So far I’ve only managed to trudge through episodes #2 and #3 of Alice Birch‘s Dead Ringers (Amazon, 4.21), an expanded, feminized remounting of David Cronenberg’s 1988 feature.
Jeremy Irons played twin Toronto gynecologists in the 35 year-old original; Rachel Weisz does the same this time, playing both the prim and proper Beverly Mantle (cautiously mannered, hair-bunned, lesbian) and her twin sister Eliot (louche, profane, hair-trigger, straight).
At first Beverly and Eliot are depicted as brilliant, bristling partners in business and visionary birthing (“we’re both extraordinary”), and then, inevitably…you know what happens.
Cronenberg’s feature was definitely a perverse rogue-male thing; the Amazon series is also perverse but informed by boundary-pushing 21st Century womanhood top to bottom.
I can’t say I’m feeling especially won over. You can detect the diseased dynamic between the twins immediately, and right away it brings on feelings of fatigue. Portions of the piecemeal narrative feel hazily plotted and puzzle-boxy. Jody Lee Lipes and Laura Merians Gonçalves‘ cinematography is too under-lighted — everything has a chilly, grayish-blue tint, and I was very quickly annoyed by this.
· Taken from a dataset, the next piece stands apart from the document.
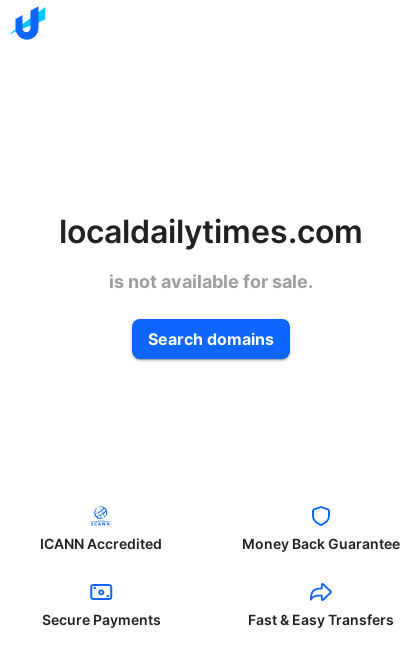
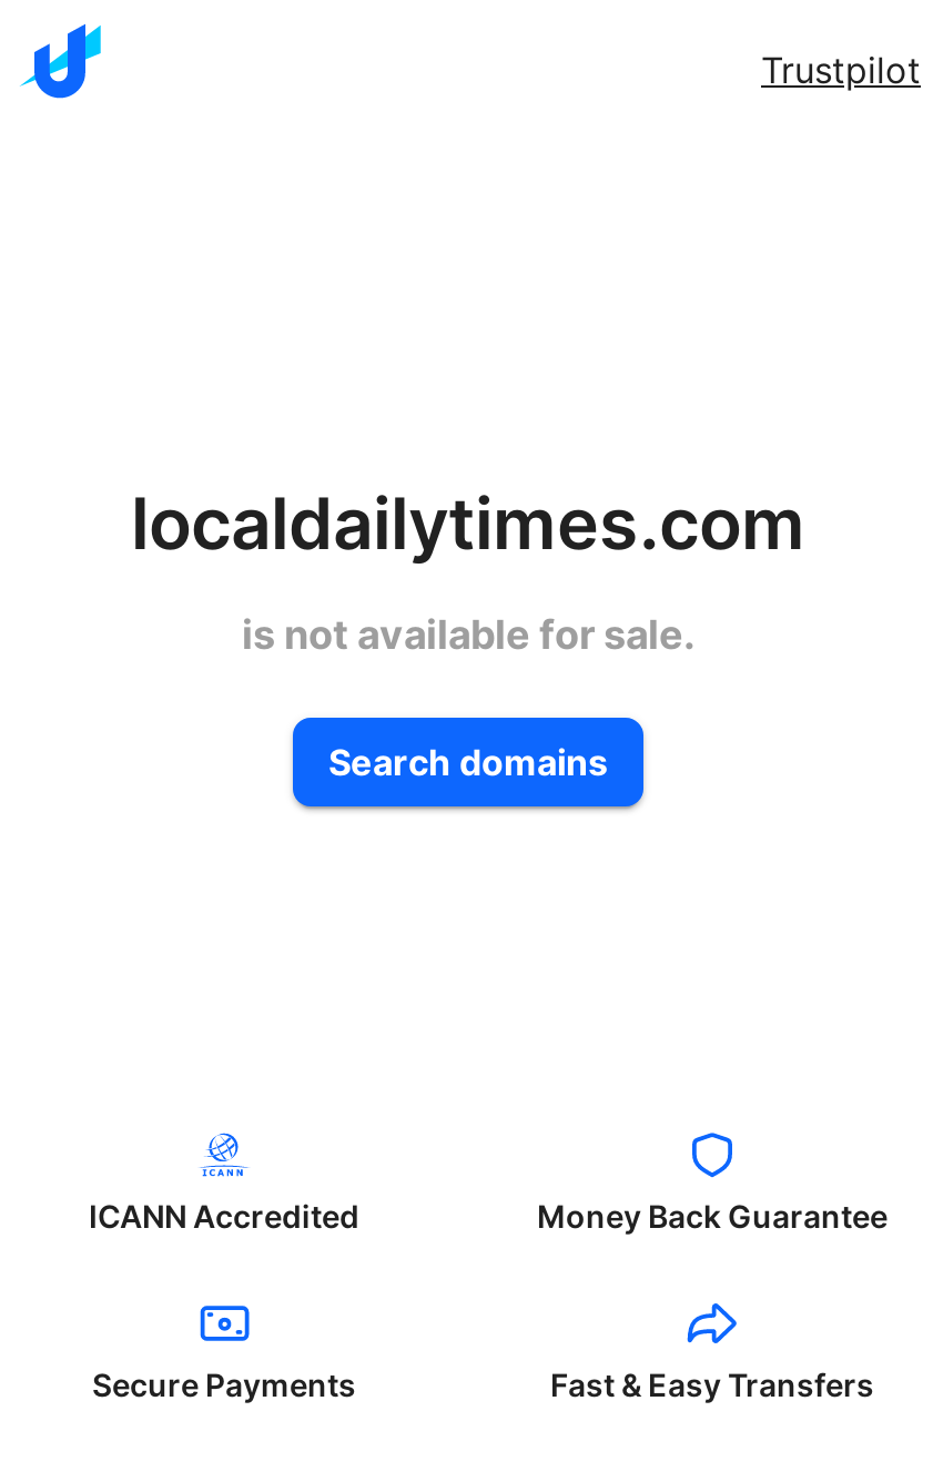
none -> [761,48,921,92] Trustpilot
For my money Birch’s Dead Ringers doesn’t so much mesmerize or disturb or guide you into some weird nether realm as vacuum you dry. With the exception of a killer dinner-table argument scene, that is, which I quite enjoyed.
All six episodes have been written by women (and two by Birch). Sean Durkin directed episodes #1 and #2, and co-directed episode 6 with Lauren Wolkstein; the other three episodes were directed by Wolkstein, Karena Evans and Karyn Kusama.
I shouldn’t say any more. Except that I really don’t want to sit through episodes #3 through #6. Okay, I’ll watch them but not with any haste or dispatch.